Change detection outputs:
################

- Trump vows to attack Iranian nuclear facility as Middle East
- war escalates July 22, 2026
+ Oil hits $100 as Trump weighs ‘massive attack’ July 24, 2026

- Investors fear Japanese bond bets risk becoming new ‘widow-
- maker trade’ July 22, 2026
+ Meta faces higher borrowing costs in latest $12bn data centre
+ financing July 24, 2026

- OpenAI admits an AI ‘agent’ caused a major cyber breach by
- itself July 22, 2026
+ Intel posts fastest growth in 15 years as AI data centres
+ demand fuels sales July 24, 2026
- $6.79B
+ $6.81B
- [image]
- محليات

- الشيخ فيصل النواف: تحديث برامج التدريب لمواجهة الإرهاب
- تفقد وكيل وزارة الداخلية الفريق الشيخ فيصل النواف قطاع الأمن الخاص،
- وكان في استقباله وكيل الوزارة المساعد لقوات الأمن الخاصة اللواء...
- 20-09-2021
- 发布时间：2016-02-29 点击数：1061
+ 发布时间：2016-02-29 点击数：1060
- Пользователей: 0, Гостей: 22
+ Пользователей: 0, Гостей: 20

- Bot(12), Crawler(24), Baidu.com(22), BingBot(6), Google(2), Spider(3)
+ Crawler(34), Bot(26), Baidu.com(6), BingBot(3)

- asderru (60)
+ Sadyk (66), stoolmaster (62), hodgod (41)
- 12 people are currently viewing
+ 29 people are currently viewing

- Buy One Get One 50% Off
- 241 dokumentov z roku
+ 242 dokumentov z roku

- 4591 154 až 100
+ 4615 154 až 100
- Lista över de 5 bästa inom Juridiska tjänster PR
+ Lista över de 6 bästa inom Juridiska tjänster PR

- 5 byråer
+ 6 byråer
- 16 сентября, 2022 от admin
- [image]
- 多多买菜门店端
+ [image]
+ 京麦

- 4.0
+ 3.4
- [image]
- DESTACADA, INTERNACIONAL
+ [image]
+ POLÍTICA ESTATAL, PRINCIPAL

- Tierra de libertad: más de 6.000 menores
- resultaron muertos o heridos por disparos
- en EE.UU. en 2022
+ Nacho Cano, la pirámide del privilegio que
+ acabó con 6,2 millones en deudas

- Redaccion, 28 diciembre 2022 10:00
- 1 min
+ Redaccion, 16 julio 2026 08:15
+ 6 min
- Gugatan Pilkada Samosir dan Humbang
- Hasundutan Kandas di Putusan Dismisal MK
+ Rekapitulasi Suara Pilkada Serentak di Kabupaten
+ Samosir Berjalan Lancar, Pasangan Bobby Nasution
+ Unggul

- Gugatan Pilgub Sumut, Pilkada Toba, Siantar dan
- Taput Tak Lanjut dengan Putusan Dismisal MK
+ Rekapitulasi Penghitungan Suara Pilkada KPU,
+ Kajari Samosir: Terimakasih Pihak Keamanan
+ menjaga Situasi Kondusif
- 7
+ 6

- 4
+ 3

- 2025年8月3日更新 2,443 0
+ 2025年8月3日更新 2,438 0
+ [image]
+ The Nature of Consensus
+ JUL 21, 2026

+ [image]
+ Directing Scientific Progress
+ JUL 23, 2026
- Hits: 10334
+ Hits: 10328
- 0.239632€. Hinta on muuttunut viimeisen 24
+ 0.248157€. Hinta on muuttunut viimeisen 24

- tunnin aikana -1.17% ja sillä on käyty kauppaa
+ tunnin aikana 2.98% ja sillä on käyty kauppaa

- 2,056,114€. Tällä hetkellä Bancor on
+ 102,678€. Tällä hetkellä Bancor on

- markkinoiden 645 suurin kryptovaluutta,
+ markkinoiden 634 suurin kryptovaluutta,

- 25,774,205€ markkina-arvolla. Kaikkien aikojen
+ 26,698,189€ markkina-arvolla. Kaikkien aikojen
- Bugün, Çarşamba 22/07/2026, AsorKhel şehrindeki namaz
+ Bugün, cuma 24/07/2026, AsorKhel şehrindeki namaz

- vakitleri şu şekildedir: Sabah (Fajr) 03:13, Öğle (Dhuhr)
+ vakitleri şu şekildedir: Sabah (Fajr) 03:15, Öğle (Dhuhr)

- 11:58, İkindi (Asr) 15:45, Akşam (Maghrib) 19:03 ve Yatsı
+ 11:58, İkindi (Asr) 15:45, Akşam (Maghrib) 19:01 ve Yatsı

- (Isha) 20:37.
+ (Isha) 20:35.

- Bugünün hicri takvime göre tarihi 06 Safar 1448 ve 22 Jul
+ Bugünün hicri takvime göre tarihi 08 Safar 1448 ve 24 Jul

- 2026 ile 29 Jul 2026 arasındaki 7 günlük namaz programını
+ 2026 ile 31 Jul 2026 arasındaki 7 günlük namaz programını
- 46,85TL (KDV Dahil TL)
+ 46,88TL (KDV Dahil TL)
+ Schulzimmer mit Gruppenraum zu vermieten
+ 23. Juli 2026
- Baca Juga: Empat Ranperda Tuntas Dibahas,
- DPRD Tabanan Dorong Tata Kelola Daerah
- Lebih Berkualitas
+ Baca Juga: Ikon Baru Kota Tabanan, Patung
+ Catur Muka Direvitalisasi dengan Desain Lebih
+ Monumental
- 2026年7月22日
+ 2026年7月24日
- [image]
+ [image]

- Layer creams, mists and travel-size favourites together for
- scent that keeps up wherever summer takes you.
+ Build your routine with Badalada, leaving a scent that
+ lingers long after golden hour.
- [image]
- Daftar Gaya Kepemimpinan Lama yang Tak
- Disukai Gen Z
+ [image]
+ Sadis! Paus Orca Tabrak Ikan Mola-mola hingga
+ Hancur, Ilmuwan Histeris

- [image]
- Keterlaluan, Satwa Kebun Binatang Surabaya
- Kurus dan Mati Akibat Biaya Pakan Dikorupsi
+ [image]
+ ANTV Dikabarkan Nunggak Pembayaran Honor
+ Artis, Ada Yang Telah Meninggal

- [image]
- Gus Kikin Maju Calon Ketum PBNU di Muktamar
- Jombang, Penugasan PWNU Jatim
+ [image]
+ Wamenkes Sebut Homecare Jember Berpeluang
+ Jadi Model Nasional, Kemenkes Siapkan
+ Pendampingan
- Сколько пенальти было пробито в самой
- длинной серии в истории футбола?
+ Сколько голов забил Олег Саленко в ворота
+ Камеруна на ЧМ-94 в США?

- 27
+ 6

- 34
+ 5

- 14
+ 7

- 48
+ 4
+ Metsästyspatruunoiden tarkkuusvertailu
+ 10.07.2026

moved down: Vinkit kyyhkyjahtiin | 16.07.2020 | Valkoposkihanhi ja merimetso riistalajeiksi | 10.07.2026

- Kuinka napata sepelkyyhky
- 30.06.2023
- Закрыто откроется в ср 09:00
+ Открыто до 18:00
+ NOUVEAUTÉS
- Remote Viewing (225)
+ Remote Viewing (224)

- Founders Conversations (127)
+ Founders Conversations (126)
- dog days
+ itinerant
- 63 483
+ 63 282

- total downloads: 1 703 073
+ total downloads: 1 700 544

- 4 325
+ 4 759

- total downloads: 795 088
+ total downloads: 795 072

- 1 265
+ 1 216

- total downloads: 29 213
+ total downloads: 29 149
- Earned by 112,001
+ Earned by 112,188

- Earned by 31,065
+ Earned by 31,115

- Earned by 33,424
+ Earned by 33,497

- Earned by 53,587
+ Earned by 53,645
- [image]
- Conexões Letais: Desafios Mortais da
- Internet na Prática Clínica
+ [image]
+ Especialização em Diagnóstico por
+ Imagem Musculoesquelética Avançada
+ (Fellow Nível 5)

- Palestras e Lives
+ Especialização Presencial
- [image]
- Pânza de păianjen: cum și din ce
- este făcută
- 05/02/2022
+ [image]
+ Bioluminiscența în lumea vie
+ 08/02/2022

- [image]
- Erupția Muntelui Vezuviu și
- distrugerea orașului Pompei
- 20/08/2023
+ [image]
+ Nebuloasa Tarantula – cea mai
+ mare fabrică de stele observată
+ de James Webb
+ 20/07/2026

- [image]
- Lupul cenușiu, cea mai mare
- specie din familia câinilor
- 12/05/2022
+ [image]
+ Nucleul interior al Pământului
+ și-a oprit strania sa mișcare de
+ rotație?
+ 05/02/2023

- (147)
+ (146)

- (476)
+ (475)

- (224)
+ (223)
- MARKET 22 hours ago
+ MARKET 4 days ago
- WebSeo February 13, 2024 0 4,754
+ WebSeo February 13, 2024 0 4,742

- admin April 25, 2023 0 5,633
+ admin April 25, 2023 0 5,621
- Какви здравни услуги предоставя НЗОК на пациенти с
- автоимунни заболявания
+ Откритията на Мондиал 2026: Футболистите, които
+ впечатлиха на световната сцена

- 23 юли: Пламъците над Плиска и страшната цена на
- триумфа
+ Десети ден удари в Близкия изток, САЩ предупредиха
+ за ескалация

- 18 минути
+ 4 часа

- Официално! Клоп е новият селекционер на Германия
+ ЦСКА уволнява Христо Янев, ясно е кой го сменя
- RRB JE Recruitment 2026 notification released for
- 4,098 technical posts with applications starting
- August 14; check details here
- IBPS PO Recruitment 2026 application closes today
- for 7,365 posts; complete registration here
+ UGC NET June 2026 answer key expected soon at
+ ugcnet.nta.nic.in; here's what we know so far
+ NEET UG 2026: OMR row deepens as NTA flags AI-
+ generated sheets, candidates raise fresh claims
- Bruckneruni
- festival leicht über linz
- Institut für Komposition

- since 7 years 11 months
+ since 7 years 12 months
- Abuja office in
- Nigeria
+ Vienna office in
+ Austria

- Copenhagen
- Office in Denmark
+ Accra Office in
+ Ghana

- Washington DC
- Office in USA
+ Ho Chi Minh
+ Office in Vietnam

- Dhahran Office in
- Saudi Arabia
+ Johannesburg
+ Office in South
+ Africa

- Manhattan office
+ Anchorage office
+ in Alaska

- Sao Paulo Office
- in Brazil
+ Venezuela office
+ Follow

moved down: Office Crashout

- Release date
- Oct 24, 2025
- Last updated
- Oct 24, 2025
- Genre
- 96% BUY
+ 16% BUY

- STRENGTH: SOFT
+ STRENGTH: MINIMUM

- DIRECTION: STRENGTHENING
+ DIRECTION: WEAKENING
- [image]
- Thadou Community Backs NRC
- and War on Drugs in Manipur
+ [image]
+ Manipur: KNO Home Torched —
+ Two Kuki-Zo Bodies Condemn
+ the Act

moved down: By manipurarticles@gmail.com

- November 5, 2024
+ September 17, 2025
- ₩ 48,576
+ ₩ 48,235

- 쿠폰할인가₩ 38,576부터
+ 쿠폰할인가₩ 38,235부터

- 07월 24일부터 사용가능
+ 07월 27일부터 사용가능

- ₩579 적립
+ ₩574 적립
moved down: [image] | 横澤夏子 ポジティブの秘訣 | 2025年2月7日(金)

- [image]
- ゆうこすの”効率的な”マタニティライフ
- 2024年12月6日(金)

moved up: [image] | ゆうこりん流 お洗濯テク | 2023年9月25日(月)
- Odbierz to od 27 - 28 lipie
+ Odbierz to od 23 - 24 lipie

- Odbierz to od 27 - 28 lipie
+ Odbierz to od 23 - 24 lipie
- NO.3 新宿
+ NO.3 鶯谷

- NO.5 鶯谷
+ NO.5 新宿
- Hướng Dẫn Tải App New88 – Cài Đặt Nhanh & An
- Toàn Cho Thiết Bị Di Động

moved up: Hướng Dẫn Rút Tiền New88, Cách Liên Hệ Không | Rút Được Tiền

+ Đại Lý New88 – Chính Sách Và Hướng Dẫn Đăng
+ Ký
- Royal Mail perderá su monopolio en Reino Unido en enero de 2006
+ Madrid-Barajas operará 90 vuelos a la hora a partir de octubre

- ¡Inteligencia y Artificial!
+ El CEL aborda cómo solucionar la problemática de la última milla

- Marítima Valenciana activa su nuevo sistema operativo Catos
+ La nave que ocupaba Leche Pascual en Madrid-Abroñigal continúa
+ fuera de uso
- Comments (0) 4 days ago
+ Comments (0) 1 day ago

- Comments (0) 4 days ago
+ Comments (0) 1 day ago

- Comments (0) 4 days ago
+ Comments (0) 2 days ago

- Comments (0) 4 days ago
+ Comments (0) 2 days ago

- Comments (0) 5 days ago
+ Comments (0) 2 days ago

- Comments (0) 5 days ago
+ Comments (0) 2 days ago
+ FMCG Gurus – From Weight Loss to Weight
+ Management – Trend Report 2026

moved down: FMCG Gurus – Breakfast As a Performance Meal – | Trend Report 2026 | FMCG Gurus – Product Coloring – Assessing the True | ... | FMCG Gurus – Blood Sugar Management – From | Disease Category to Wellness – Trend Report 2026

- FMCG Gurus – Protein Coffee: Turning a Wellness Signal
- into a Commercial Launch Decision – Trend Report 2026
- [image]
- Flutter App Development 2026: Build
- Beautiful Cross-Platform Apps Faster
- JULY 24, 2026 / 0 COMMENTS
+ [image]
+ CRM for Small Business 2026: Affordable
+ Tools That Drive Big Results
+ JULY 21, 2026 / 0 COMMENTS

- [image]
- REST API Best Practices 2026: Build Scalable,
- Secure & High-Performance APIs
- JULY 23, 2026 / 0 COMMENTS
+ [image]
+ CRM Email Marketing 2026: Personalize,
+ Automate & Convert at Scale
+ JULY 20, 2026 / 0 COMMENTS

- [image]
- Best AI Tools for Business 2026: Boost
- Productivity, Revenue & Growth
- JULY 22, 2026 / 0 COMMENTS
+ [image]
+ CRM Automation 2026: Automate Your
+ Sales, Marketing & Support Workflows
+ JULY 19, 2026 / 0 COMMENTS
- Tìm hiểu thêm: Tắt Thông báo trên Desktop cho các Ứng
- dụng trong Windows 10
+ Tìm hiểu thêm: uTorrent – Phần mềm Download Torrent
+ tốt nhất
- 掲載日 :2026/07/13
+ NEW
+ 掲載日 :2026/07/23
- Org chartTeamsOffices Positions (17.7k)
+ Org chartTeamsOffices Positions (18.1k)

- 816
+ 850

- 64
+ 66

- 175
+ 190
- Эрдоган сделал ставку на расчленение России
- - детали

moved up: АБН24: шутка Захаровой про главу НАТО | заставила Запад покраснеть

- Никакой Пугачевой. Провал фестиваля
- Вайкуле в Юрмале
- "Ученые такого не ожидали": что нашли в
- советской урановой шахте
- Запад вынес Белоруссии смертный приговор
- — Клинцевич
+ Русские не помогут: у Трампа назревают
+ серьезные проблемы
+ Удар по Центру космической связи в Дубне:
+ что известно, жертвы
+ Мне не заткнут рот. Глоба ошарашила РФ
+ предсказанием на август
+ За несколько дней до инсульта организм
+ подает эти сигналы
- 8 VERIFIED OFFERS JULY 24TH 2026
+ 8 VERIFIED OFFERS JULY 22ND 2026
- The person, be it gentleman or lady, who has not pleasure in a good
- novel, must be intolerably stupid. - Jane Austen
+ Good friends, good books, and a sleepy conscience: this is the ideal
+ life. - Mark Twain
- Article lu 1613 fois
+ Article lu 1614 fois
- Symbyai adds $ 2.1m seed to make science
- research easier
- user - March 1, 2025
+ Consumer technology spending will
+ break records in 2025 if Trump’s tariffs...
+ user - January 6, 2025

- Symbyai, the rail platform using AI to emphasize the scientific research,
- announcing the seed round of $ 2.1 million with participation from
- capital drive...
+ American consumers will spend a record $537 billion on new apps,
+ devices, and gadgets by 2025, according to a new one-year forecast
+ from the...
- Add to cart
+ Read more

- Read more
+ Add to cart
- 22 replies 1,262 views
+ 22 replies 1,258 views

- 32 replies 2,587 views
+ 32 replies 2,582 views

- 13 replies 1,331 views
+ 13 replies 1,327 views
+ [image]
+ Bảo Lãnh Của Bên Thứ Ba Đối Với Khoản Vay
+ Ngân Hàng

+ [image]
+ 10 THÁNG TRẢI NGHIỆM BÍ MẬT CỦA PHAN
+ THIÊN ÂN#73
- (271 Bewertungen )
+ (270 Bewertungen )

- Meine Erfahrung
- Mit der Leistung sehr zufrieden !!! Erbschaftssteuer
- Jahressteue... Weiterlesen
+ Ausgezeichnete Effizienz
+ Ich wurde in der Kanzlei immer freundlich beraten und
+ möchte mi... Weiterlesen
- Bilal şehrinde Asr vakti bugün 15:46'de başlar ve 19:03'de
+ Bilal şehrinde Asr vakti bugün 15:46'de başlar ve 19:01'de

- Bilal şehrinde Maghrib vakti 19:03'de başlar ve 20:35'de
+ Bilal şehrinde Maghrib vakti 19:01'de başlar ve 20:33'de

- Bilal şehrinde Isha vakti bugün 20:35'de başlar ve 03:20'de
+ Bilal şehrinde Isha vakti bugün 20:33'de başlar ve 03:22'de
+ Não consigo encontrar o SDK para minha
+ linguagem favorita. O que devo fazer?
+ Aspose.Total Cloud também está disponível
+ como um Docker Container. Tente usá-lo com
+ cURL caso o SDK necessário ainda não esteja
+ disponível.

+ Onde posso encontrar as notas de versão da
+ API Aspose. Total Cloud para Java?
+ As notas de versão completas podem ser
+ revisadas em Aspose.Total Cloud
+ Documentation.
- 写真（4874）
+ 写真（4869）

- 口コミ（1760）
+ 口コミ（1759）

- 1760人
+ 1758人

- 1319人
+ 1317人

################

Here the output must be the lines above from the line with "- 20/08/2023" to the line with "- Office in Denmark", both included, duplicated word for word and nothing else.

Task output
- 20/08/2023
+ [image]
+ Nebuloasa Tarantula – cea mai
+ mare fabrică de stele observată
+ de James Webb
+ 20/07/2026

- [image]
- Lupul cenușiu, cea mai mare
- specie din familia câinilor
- 12/05/2022
+ [image]
+ Nucleul interior al Pământului
+ și-a oprit strania sa mișcare de
+ rotație?
+ 05/02/2023

- (147)
+ (146)

- (476)
+ (475)

- (224)
+ (223)
- MARKET 22 hours ago
+ MARKET 4 days ago
- WebSeo February 13, 2024 0 4,754
+ WebSeo February 13, 2024 0 4,742

- admin April 25, 2023 0 5,633
+ admin April 25, 2023 0 5,621
- Какви здравни услуги предоставя НЗОК на пациенти с
- автоимунни заболявания
+ Откритията на Мондиал 2026: Футболистите, които
+ впечатлиха на световната сцена

- 23 юли: Пламъците над Плиска и страшната цена на
- триумфа
+ Десети ден удари в Близкия изток, САЩ предупредиха
+ за ескалация

- 18 минути
+ 4 часа

- Официално! Клоп е новият селекционер на Германия
+ ЦСКА уволнява Христо Янев, ясно е кой го сменя
- RRB JE Recruitment 2026 notification released for
- 4,098 technical posts with applications starting
- August 14; check details here
- IBPS PO Recruitment 2026 application closes today
- for 7,365 posts; complete registration here
+ UGC NET June 2026 answer key expected soon at
+ ugcnet.nta.nic.in; here's what we know so far
+ NEET UG 2026: OMR row deepens as NTA flags AI-
+ generated sheets, candidates raise fresh claims
- Bruckneruni
- festival leicht über linz
- Institut für Komposition

- since 7 years 11 months
+ since 7 years 12 months
- Abuja office in
- Nigeria
+ Vienna office in
+ Austria

- Copenhagen
- Office in Denmark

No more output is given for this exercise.